To keep your SSH keys secure: never share or upload your private key anywhere, store it with chmod 600 permissions, use a passphrase for extra protection on personal machines, rotate keys periodically for critical servers, and use separate key pairs for different services rather than reusing one key everywhere. For team environments, consider certificate-based SSH authentication for centralized key management.

How This Tool Generates SSH Keys (Technical Details)

Key generation runs entirely inside your browser tab using two audited open-source libraries - node-forge for RSA and tweetnacl for Ed25519. Entropy for both algorithms comes from the browser's crypto.getRandomValues() API - cryptographically secure randomness that never involves our servers. You can confirm this by opening DevTools → Network during generation: zero outbound requests are made. No registration, no data collection, no limits.

Frequently Asked Questions

Is it safe to generate SSH keys in a browser?

Yes - when generation is 100% client-side. QuickTooly's SSH key generator runs entirely in your browser using the Web Crypto API and audited JavaScript libraries. Your private key is never transmitted over the network. You can verify this by opening DevTools → Network and observing zero outbound requests during generation.

Which key type should I choose?

Ed25519 for almost everything - it's faster, smaller, and has stronger security properties than RSA. Use RSA-4096 only when connecting to older SSH servers (OpenSSH < 6.5) or when a compliance policy specifically requires RSA.
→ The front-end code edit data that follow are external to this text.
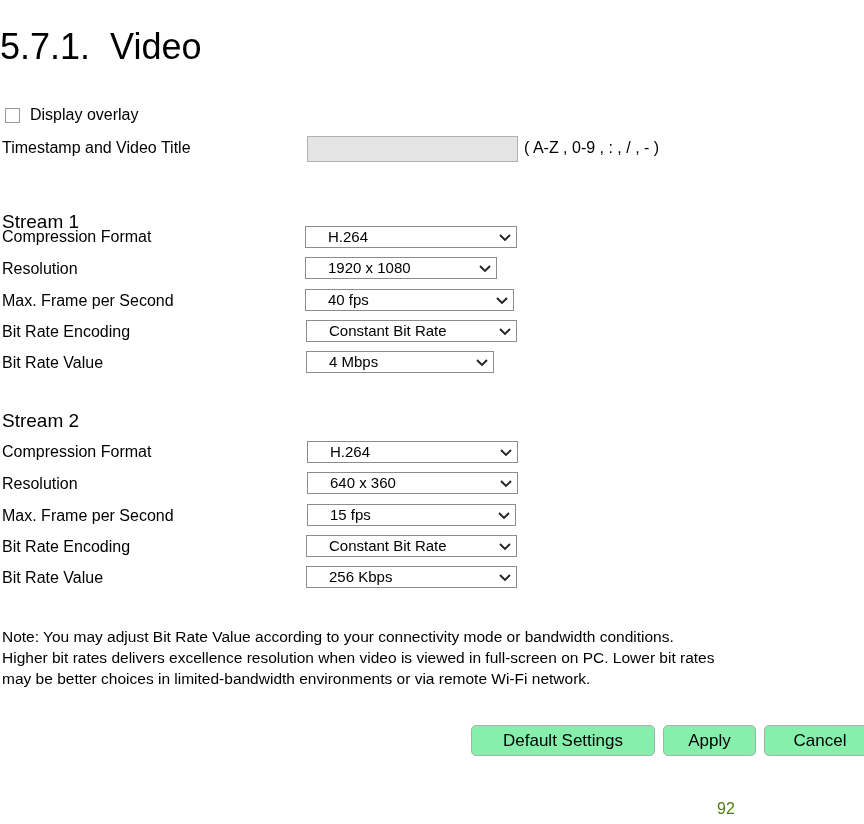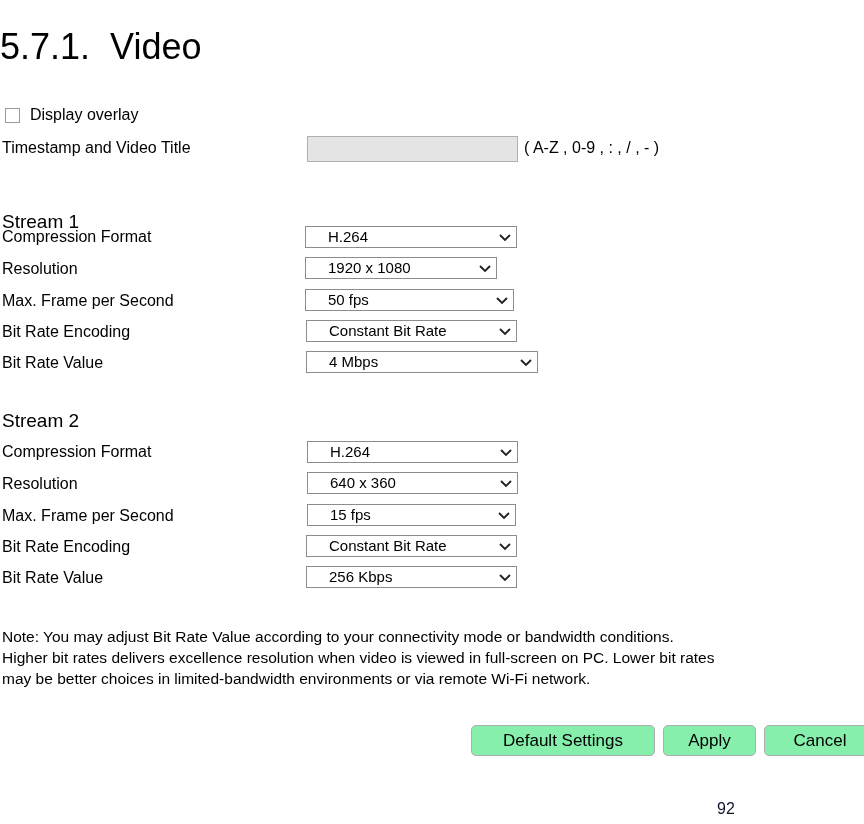--- a/index.html
+++ b/index.html
@@ -208,7 +208,7 @@
 
   <div class="field-label" style="top:292px;">Max. Frame per Second</div>
   <div class="select-box" style="left:305px; top:289px; width:209px;">
-    <span class="select-value">50 fps</span>
+    <span class="select-value">40 fps</span>
     <svg class="select-arrow" viewBox="0 0 14 14">
         <path d="M2 5 L7 10 L12 5" fill="none" stroke="#222" stroke-width="1.9"></path>
       </svg>

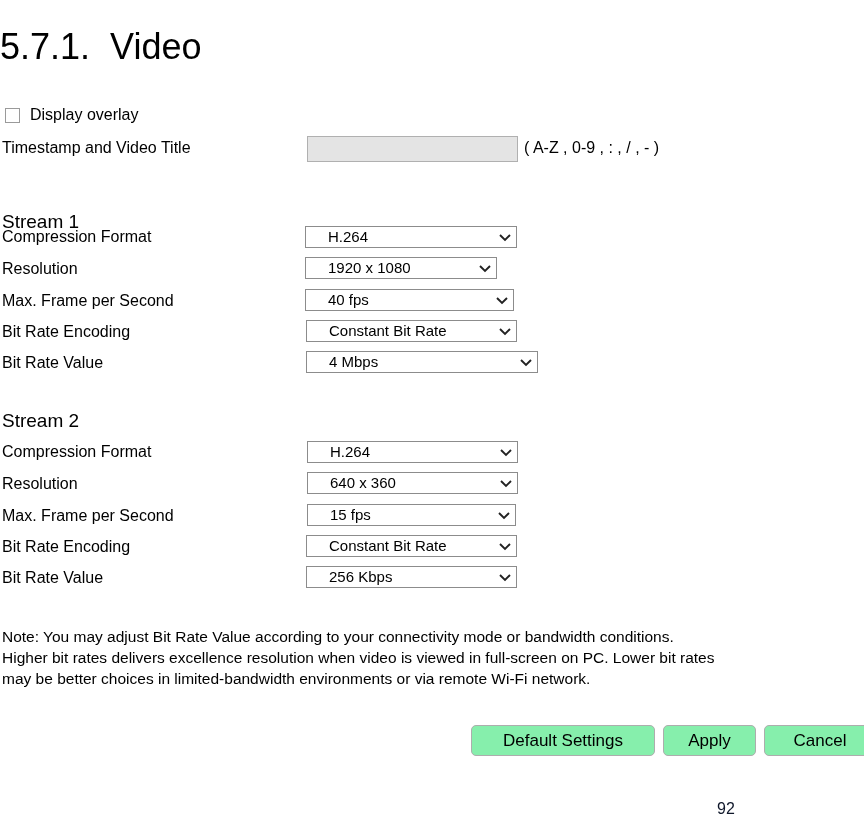--- a/index.html
+++ b/index.html
@@ -223,7 +223,7 @@
   </div>
 
   <div class="field-label" style="top:354px;">Bit Rate Value</div>
-  <div class="select-box" style="left:306px; top:351px; width:232px;">
+  <div class="select-box" style="left:306px; top:351px; width:188px;">
     <span class="select-value">4 Mbps</span>
     <svg class="select-arrow" viewBox="0 0 14 14">
         <path d="M2 5 L7 10 L12 5" fill="none" stroke="#222" stroke-width="1.9"></path>

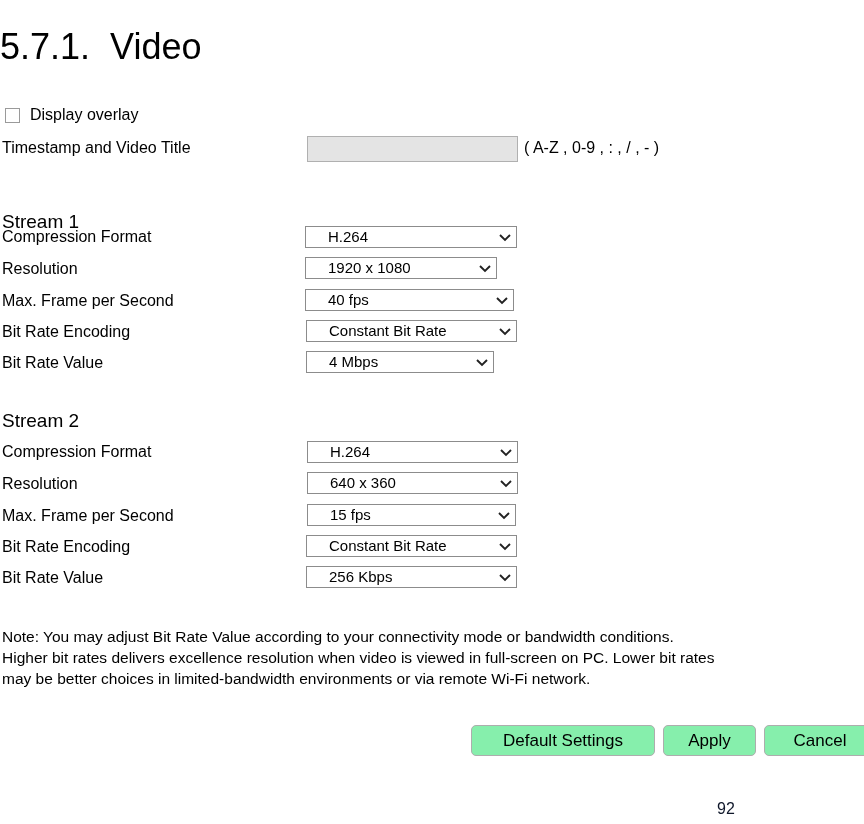--- a/index.html
+++ b/index.html
@@ -169,7 +169,7 @@
     width: 40px;
     text-align: center;
     font-size: 16px;
-    color: #0f172a;
+    color: #4d7c0f;
   }
 </style>
 </head>

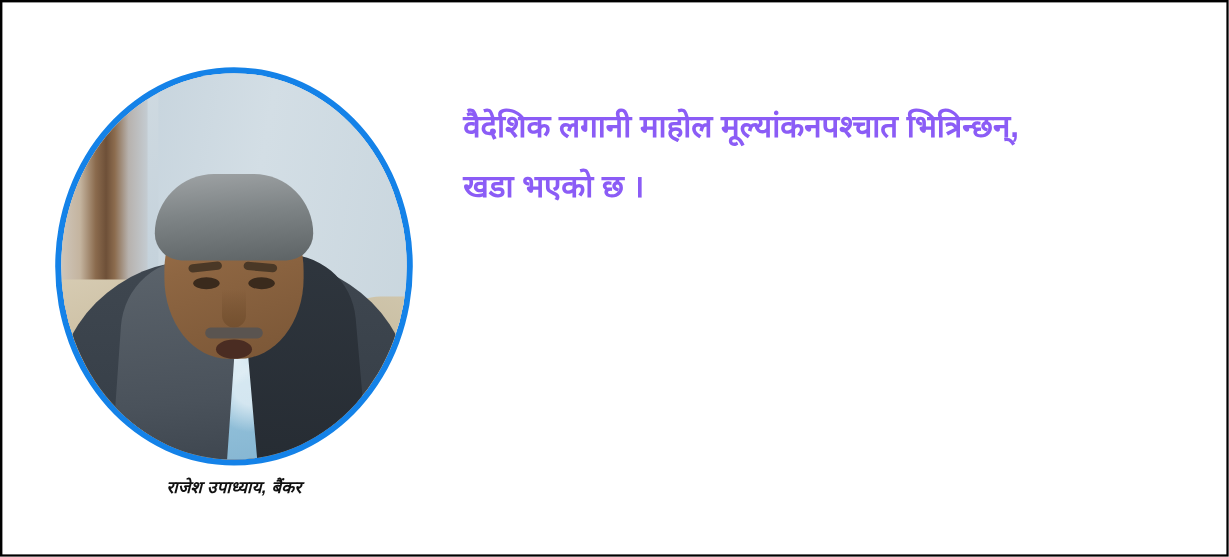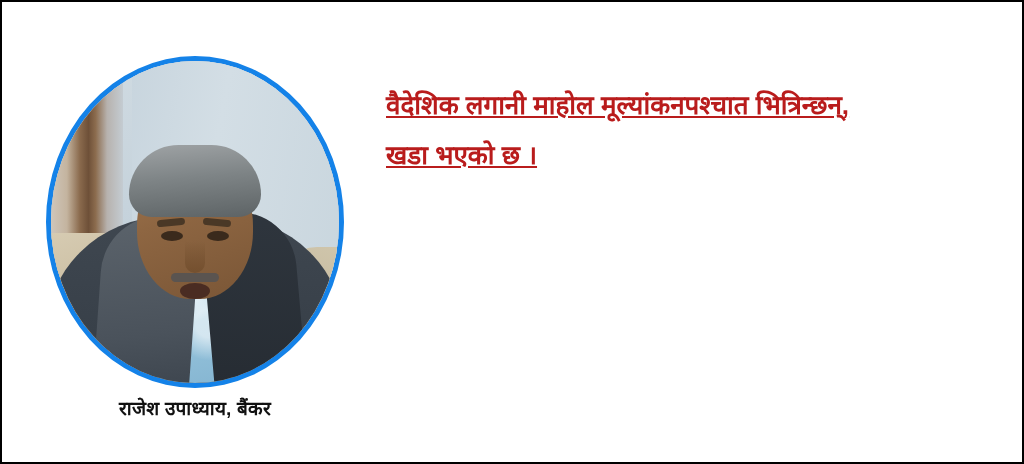--- a/index.html
+++ b/index.html
@@ -248,12 +248,11 @@
     width: 624px;
   }
   .quote-line {
-    color: #b91c1c;
+    color: #8b5cf6;
     font-size: 26px;
     font-weight: 700;
     line-height: 50px;
     white-space: nowrap;
-    text-decoration: underline;
   }
 </style>
 </head>

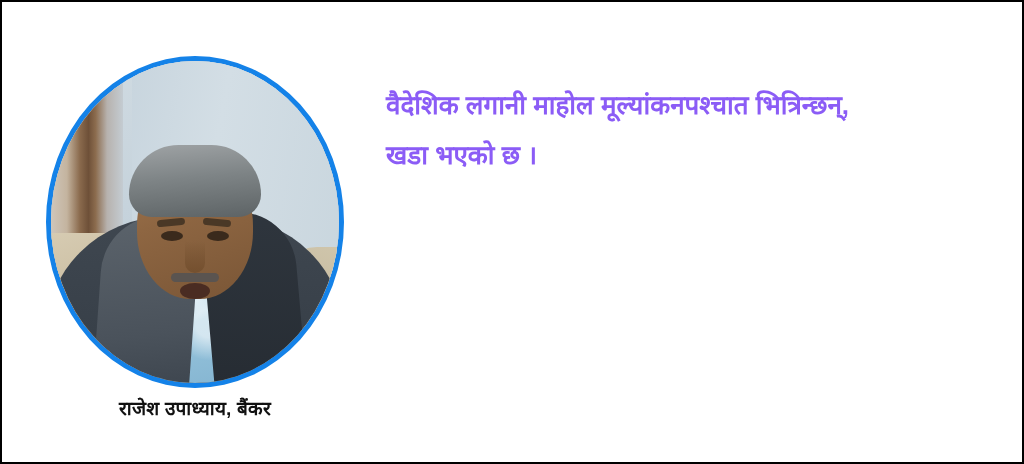--- a/index.html
+++ b/index.html
@@ -234,10 +234,11 @@
     width: 298px;
     text-align: center;
     color: #111111;
-    font-size: 19px;
+    font-size: 14px;
     font-weight: 700;
     letter-spacing: .2px;
     line-height: 1.2;
+    font-style: italic;
   }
What is the comment field for?

The comment is appended to the end of the public key line and is purely informational - it doesn't affect the key's cryptographic properties. Conventionally it's set to user@hostname to help you identify which key belongs to which machine when reviewing authorized_keys files.

Can I add a passphrase to my private key?

This tool generates unencrypted private keys for simplicity. To add a passphrase after downloading, run: ssh-keygen -p -f ~/.ssh/id_ed25519. This encrypts the key file so that even if someone obtains it, they still need the passphrase to use it.

How do I add my SSH public key to GitHub?

Copy the entire public key text, go to GitHub → Settings → SSH and GPG keys → New SSH key, paste it in, and save. Then test with ssh -T git@github.com.

What file permissions should my SSH keys have?

The private key must be readable only by its owner: chmod 600 ~/.ssh/id_ed25519. The ~/.ssh directory itself should be chmod 700. SSH will refuse to use a private key with overly permissive permissions as a security safeguard.